#### INPUT MATERIAL ####

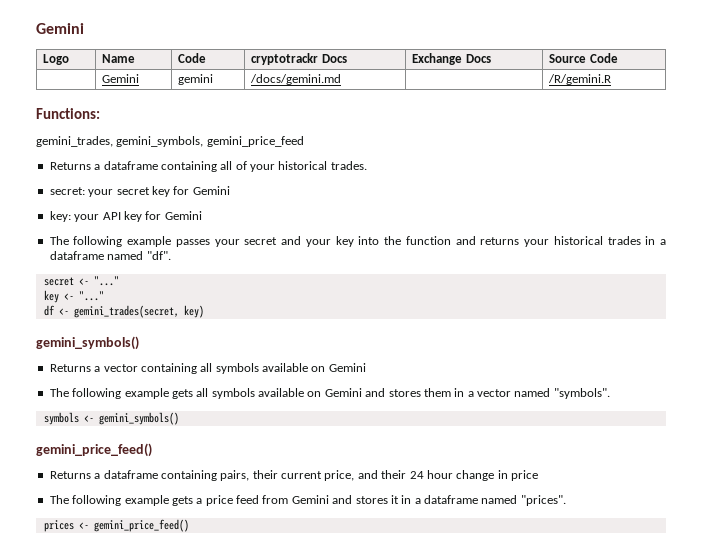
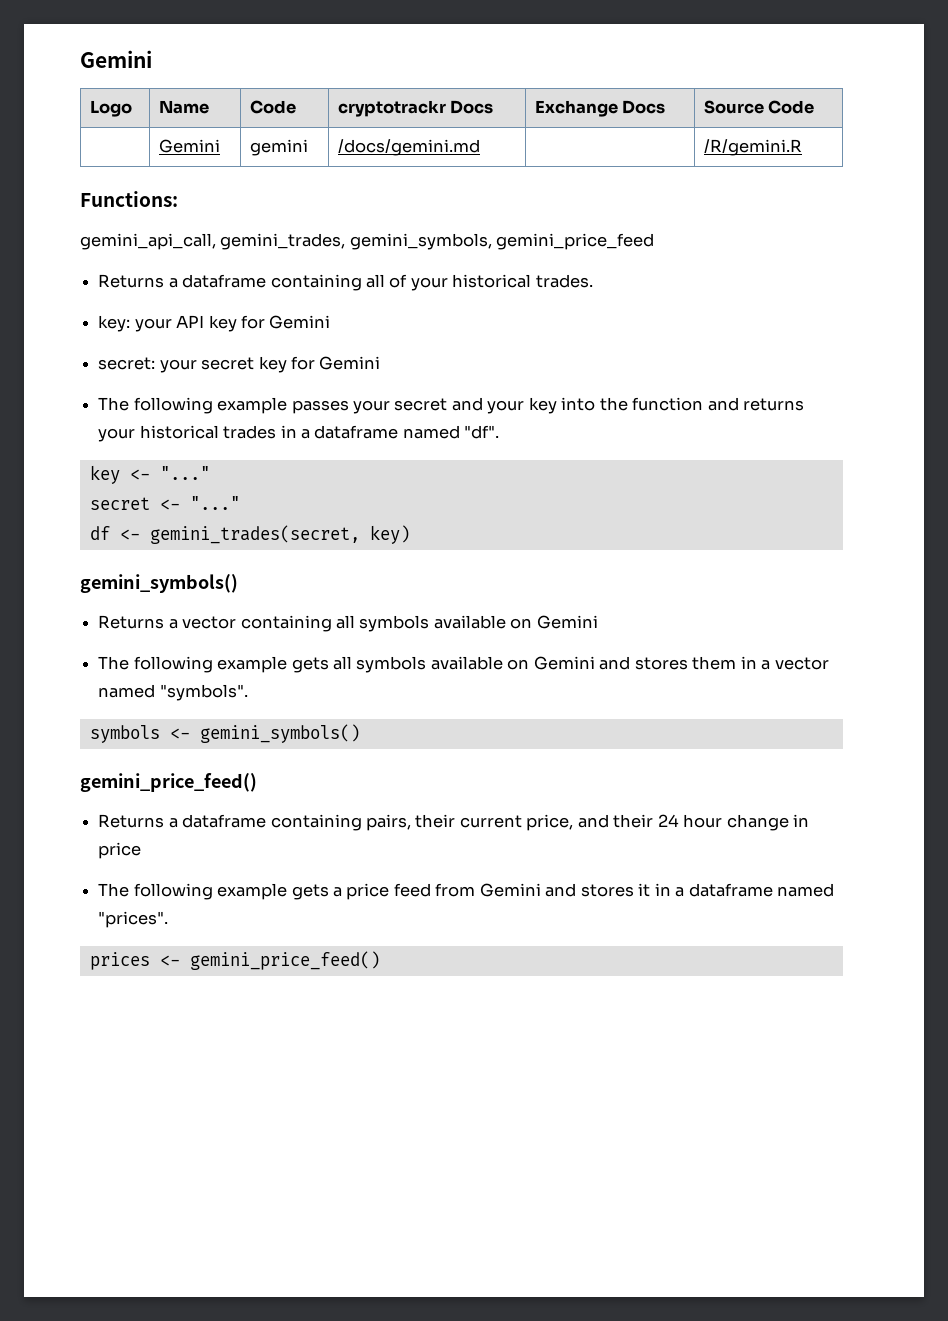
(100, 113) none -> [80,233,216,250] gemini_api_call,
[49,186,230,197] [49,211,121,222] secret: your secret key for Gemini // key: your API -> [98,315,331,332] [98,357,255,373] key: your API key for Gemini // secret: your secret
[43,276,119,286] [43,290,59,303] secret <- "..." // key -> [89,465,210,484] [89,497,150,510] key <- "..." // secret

####
#### INPUT MATERIAL ####

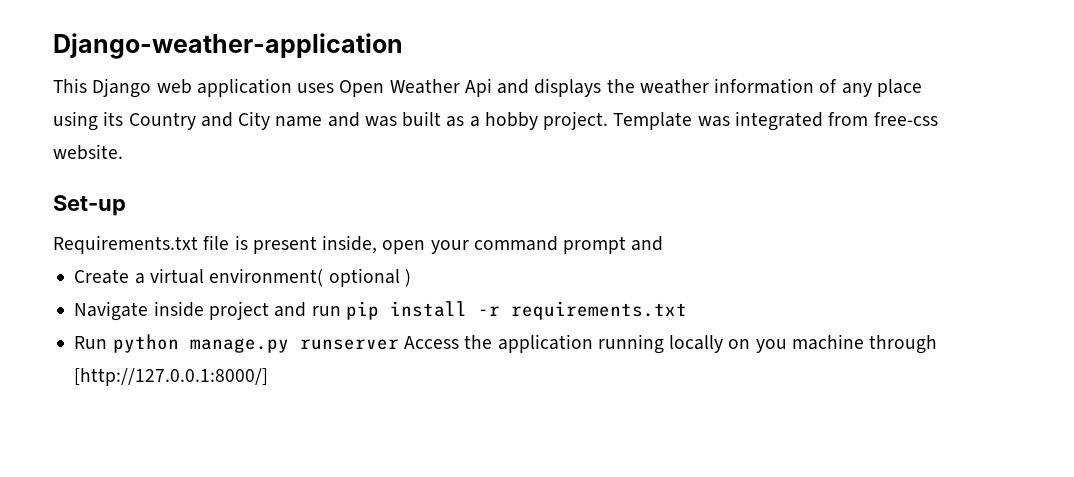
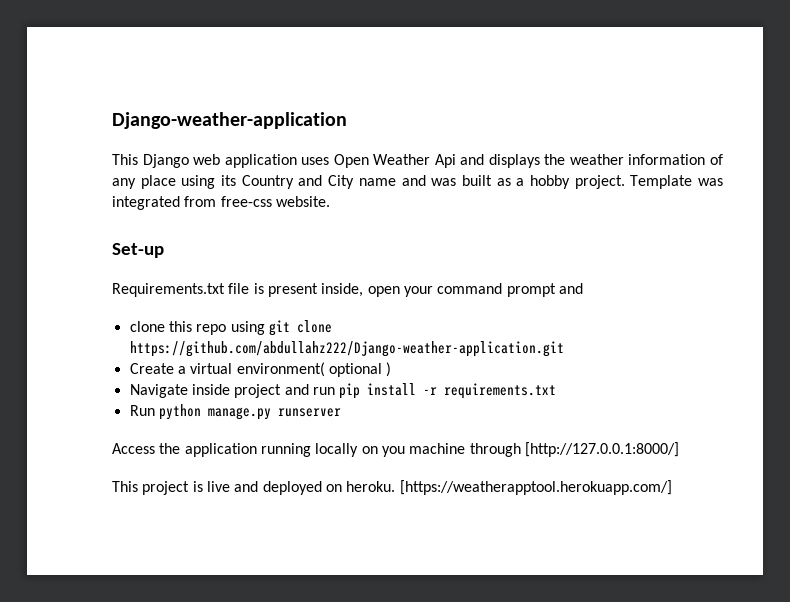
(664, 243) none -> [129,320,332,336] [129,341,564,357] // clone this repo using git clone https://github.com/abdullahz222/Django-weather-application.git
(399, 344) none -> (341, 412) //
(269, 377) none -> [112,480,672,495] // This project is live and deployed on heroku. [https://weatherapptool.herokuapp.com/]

####

**TASK TO COMPLETE**
Using the listing above, show each line with the word "secret" in it.

**YOUR RESPONSE**
[49,186,230,197] [49,211,121,222] secret: your secret key for Gemini // key: your API -> [98,315,331,332] [98,357,255,373] key: your API key for Gemini // secret: your secret
[43,276,119,286] [43,290,59,303] secret <- "..." // key -> [89,465,210,484] [89,497,150,510] key <- "..." // secret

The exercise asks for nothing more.